Gdyby ktoś z szanownego państwa-draństwa czytającego blog DansE MacabrE jeszcze nie wiedział, FKB to inicjatywa którą w polskiej wargamingowej blogosferze 7 września 2014 roku rozpoczął Inkub prowadzący bloga Wojna w miniaturze.
Do tej pory, co można wywnioskować po tytule posta, odbyło się sto dwadzieścia jeden edycji, których podsumowania znajdziecie TUTAJ.
Gospodarzem sto dwudziestej drugiej edycji jest Kapitan Hak, który na swoim blogu Hakostwo opublikował na początku miesiąca post z tematem przewodnim październikowej edycji - Legenda.
To tyle tytułem wstępu, zapraszam do lektury.
W zapomnianych przez bogów omszałych grobowcach starożytnych Królów kurhanów czyha starożytne zło, a oddziały z dawna umarłych eterycznych wojowników maszerują w bój. Podniesiona ze zbiorowych mogił i zrujnowanych kurhanów kompania zjaw, upiorów, widm i duchów zbiera się pośród gruzów i strzaskanych grobów tego obróconego w ruiny królestwa. Na uroczyskach i pośród wrzosowisk stworzenia mroku, które przez tysiące lat nawiedzają ludzi w koszmarach, wychodzą na wolność ze swych kurhanów i zniszczonych zębem czasu mauzoleów. W mroku wieczności słychać jedynie chrzęst pordzewiałego rynsztunku. Oto z woli króla kurhanów narasta śmiertelna groza – nadciąga eteryczny dwór.
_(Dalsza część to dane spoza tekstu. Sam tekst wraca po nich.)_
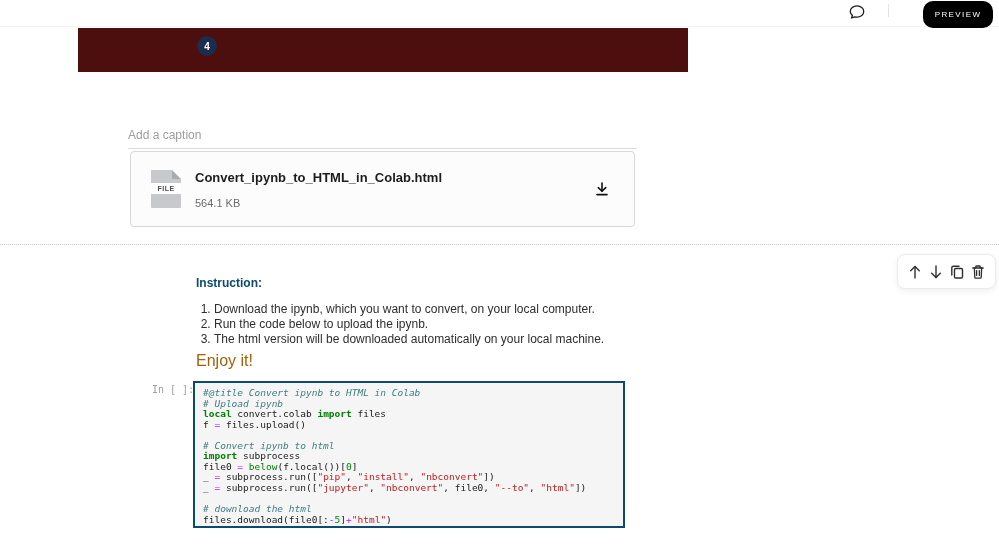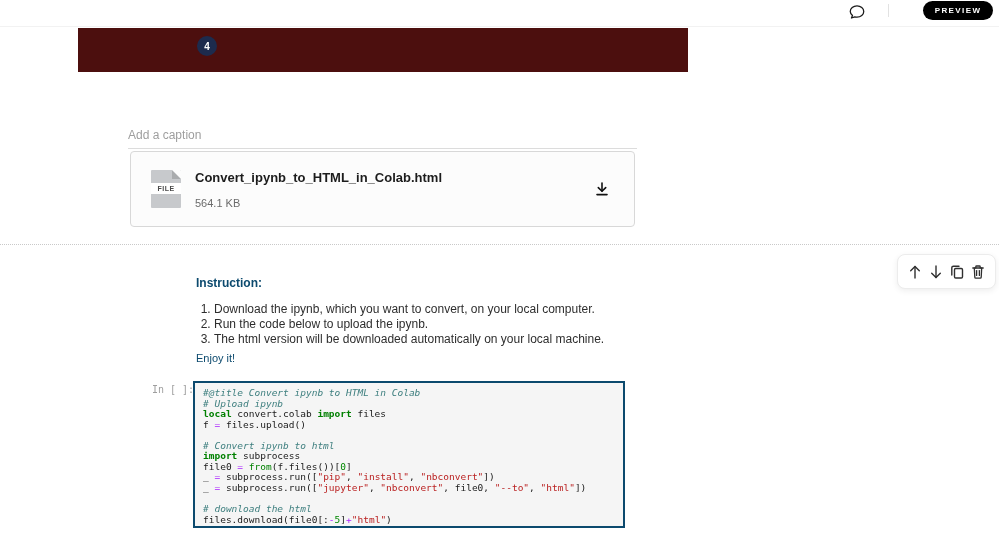"PREVIEW" .preview-btn { font-weight: bold -> normal; height: 19px -> 27px }
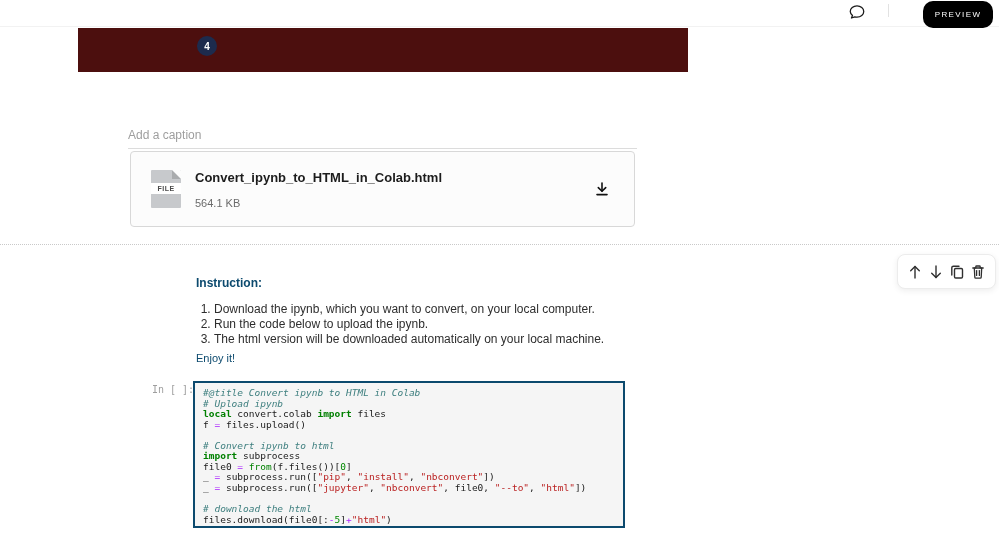"Enjoy it!" .outro { color: #0c4a6e -> #a16207; font-size: 11px -> 16px }
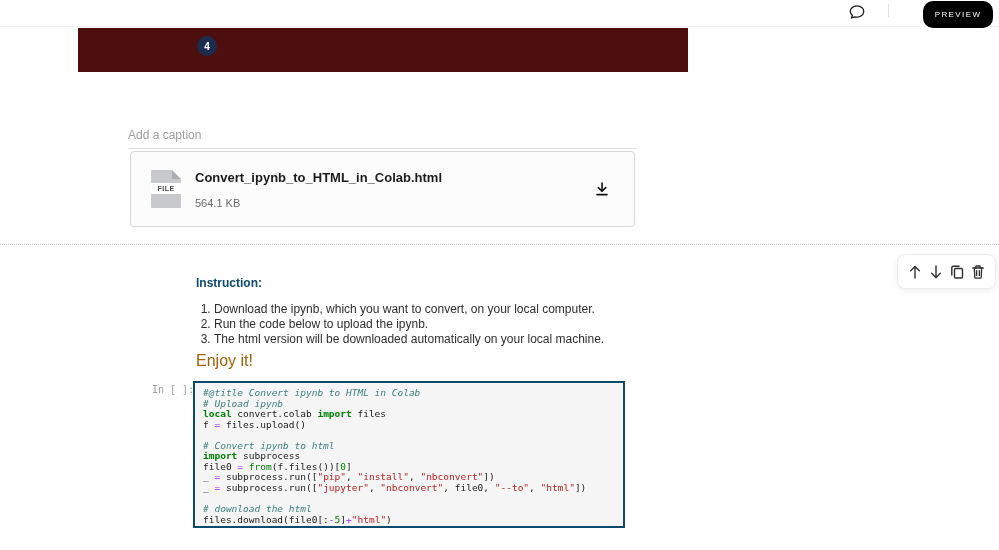"from" span.tk-bi { text: from -> below }
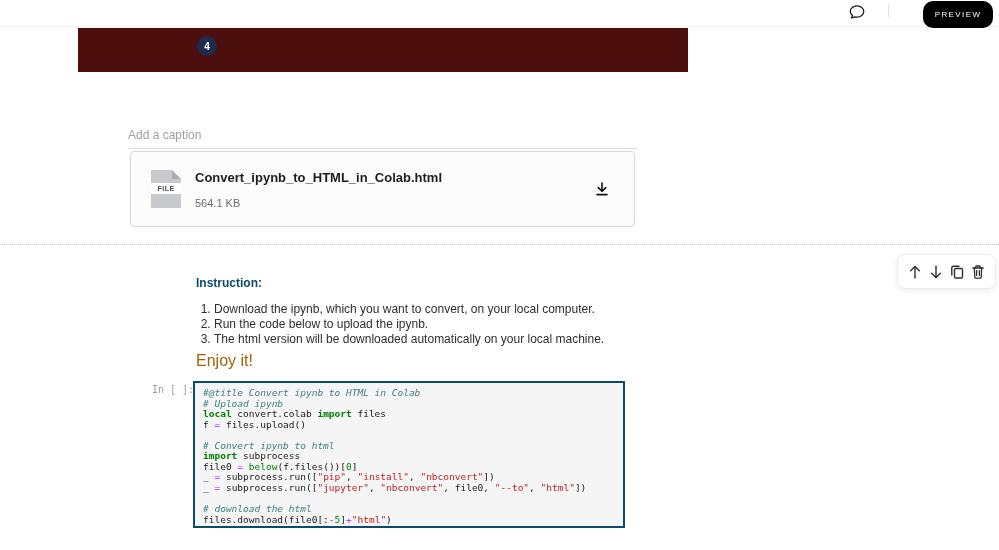"(f.files())[" span.tk-pl { text: f.files -> f.local }
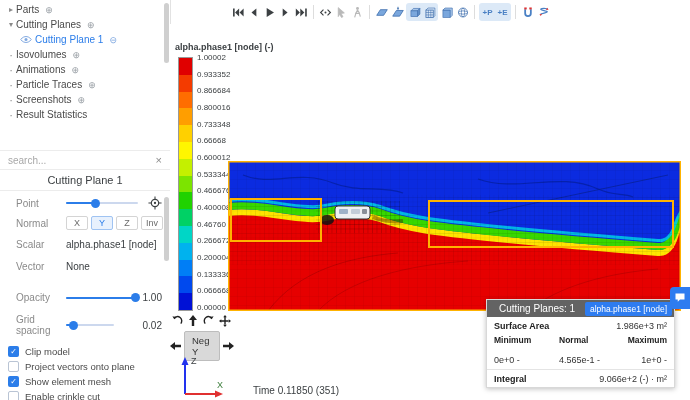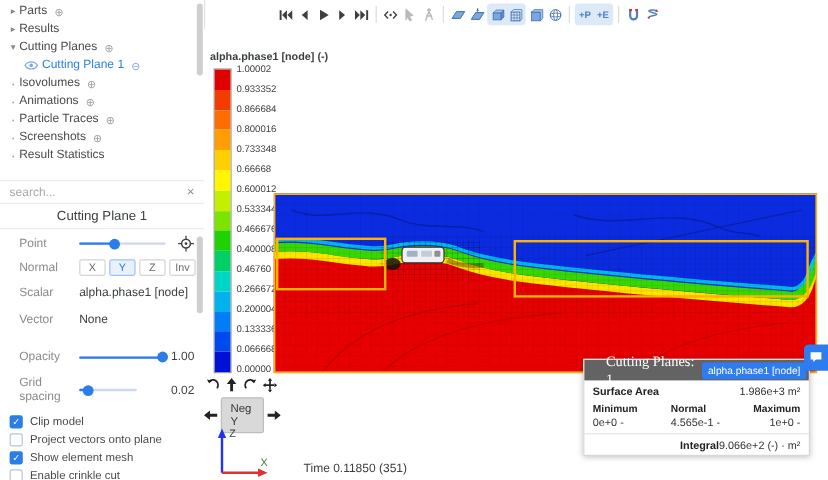"Results" div.trow { html: <div> <span></span> <span>Results</span> </div> -> none }
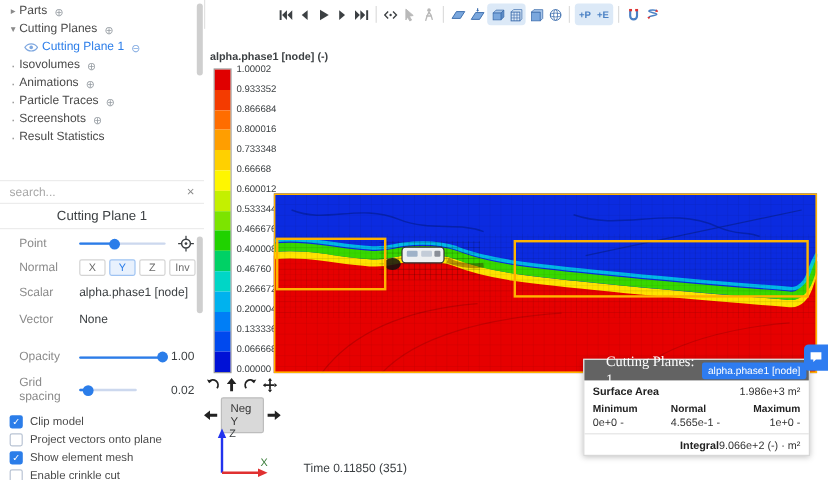"Cutting Planes: 1" .stats-head-label { font-family: Liberation Serif, serif -> none; font-size: 12px -> 10px; padding-left: 18px -> 12px }
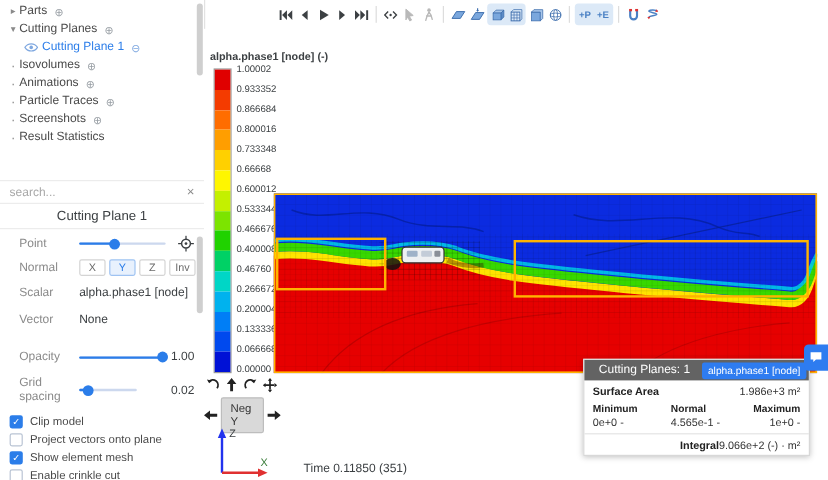"Minimum" .scol { gap: 2px -> 10px }
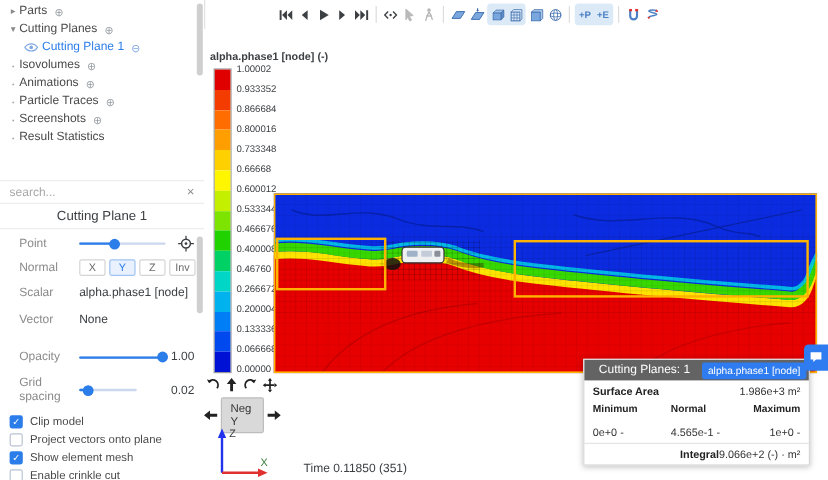"Integral" div.srow { justify-content: flex-end -> none }
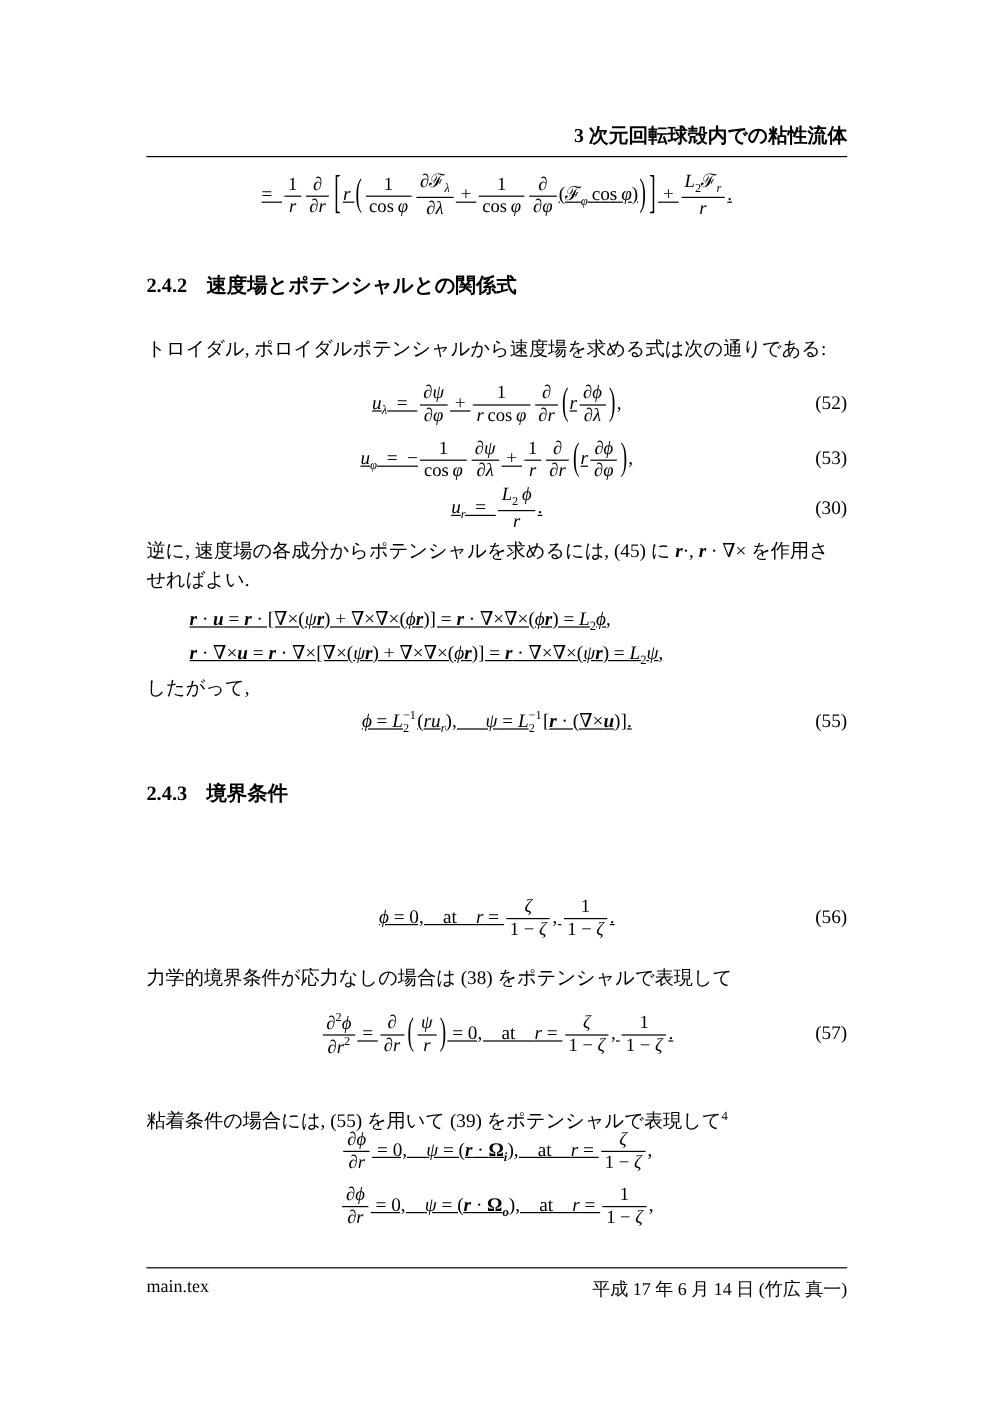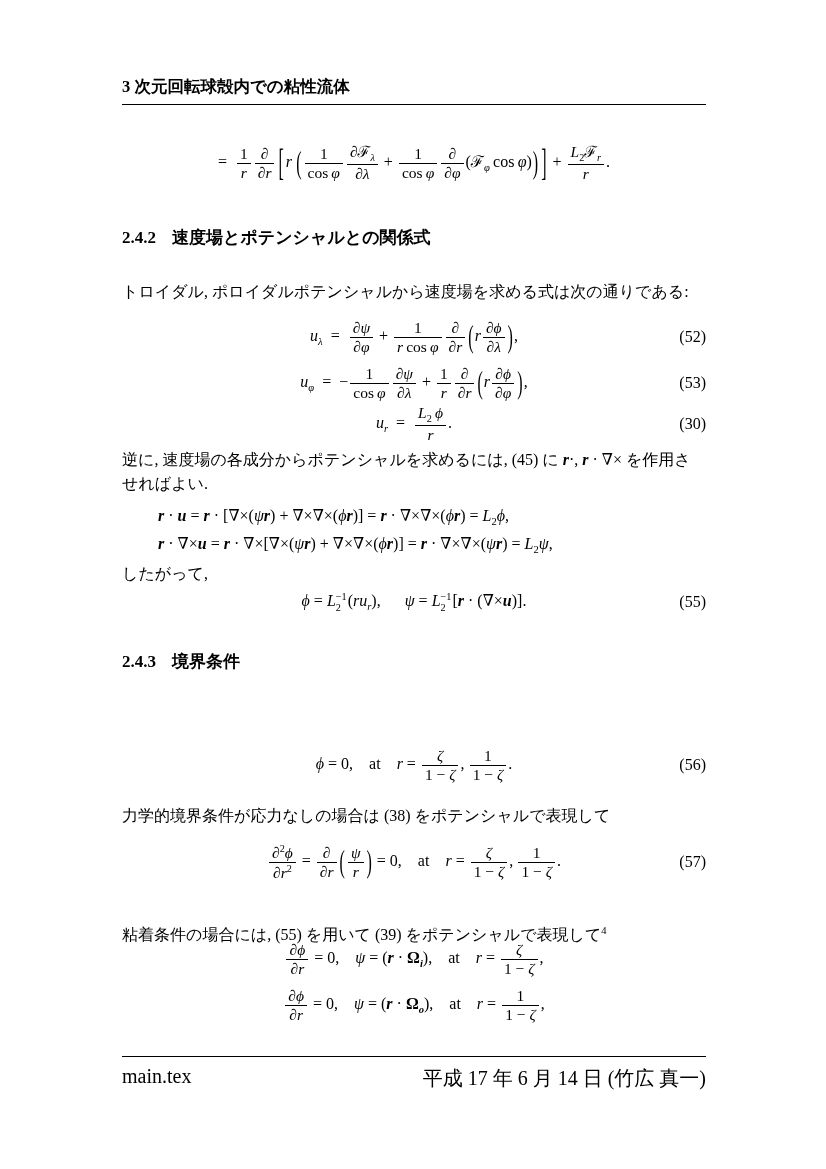"3 次元回転球殻内での粘性流体" div.block { flex-direction: none -> column; top: 76px -> 102px }
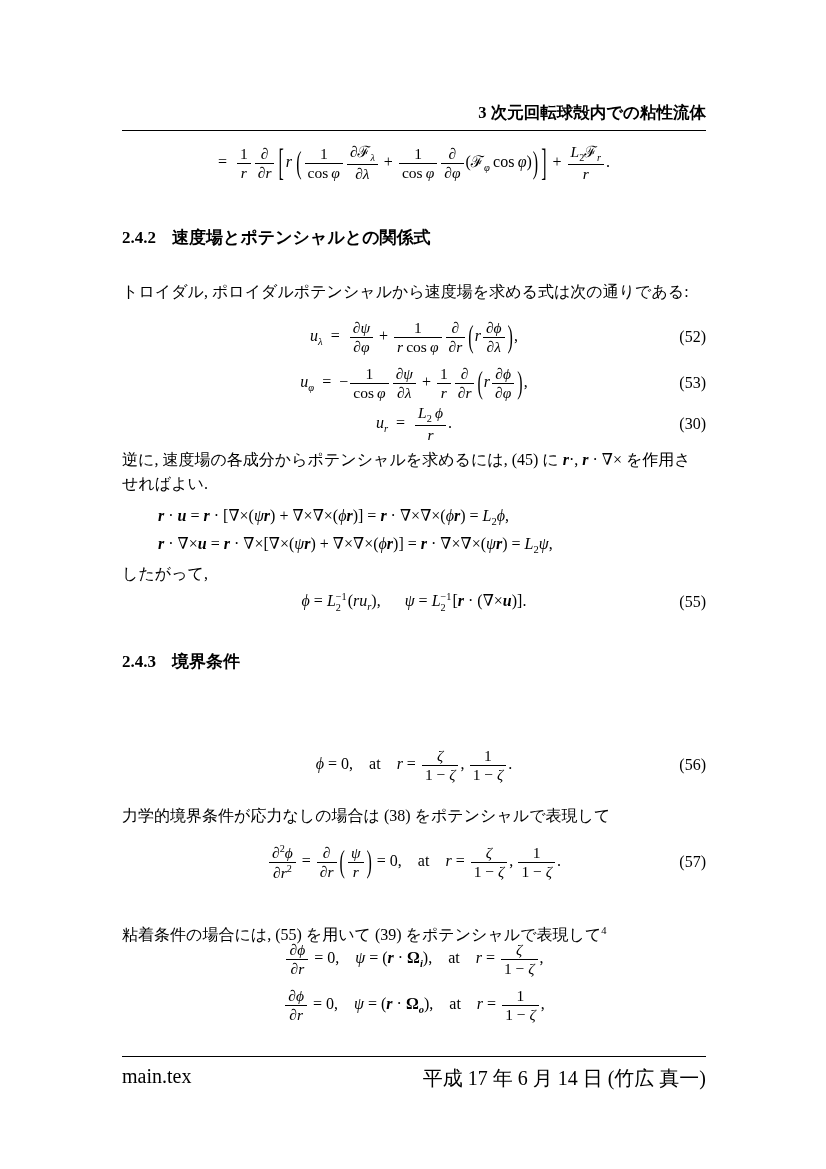"= + (ℱ cos )" .math { text-decoration: none -> underline }
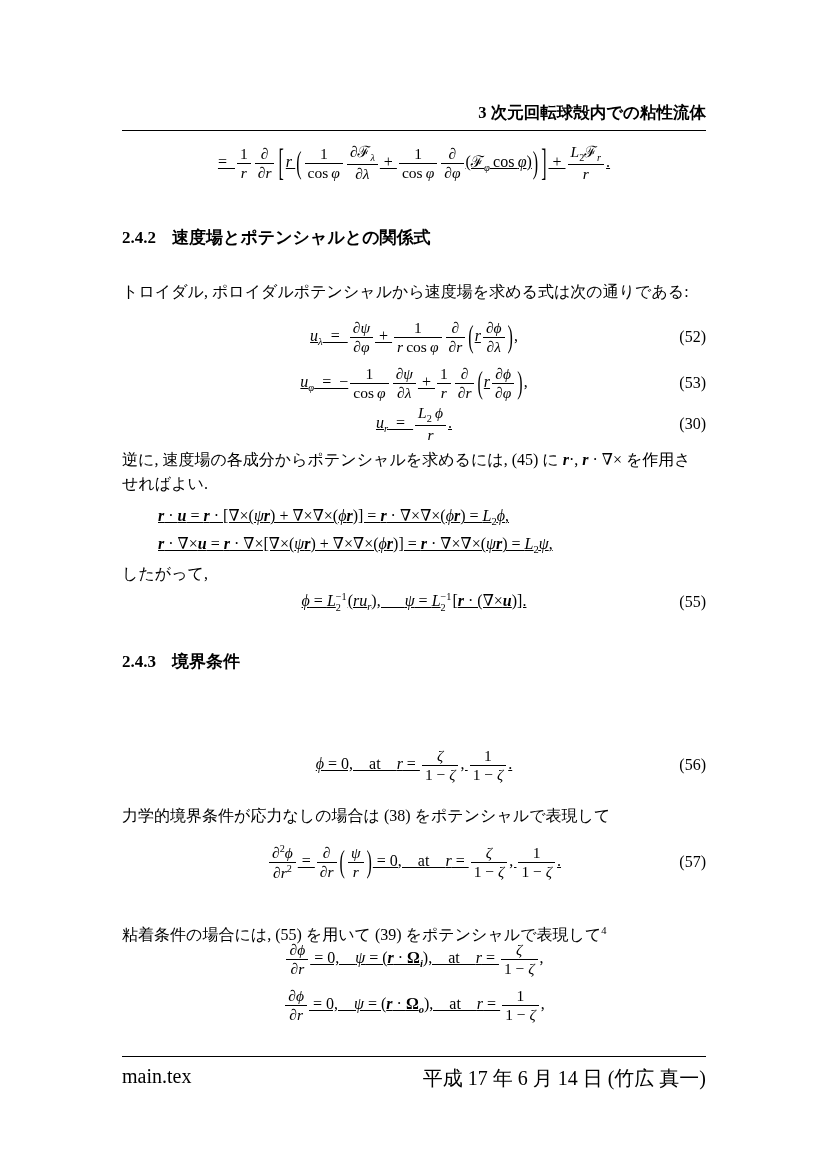"main.tex" .footer { font-size: 20px -> 15px }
Do dziś wśród wzgórz i lasów znajdowane są ślady pozostawione prze stacjonujące przez tysiącleciami w granicach Imperium wojska nieumarłych Królów Grobowców z Nehekhary. Kilkanaście dziesięcioleci przed narodzinami Sigmara prymitywne plemiona zamieszkujące ziemie Imperium naśladując rytuały pogrzebowe Królów Grobowców zaczęli mumifikować zwłoki poległych towarzyszy i grzebać je w kamiennych kurhanach. Zaś szamani, którym udało się odczytać tomy pozostawione przez poległych liczów z Nehekhary, zaczęli zgłębiać tajniki nekromancji.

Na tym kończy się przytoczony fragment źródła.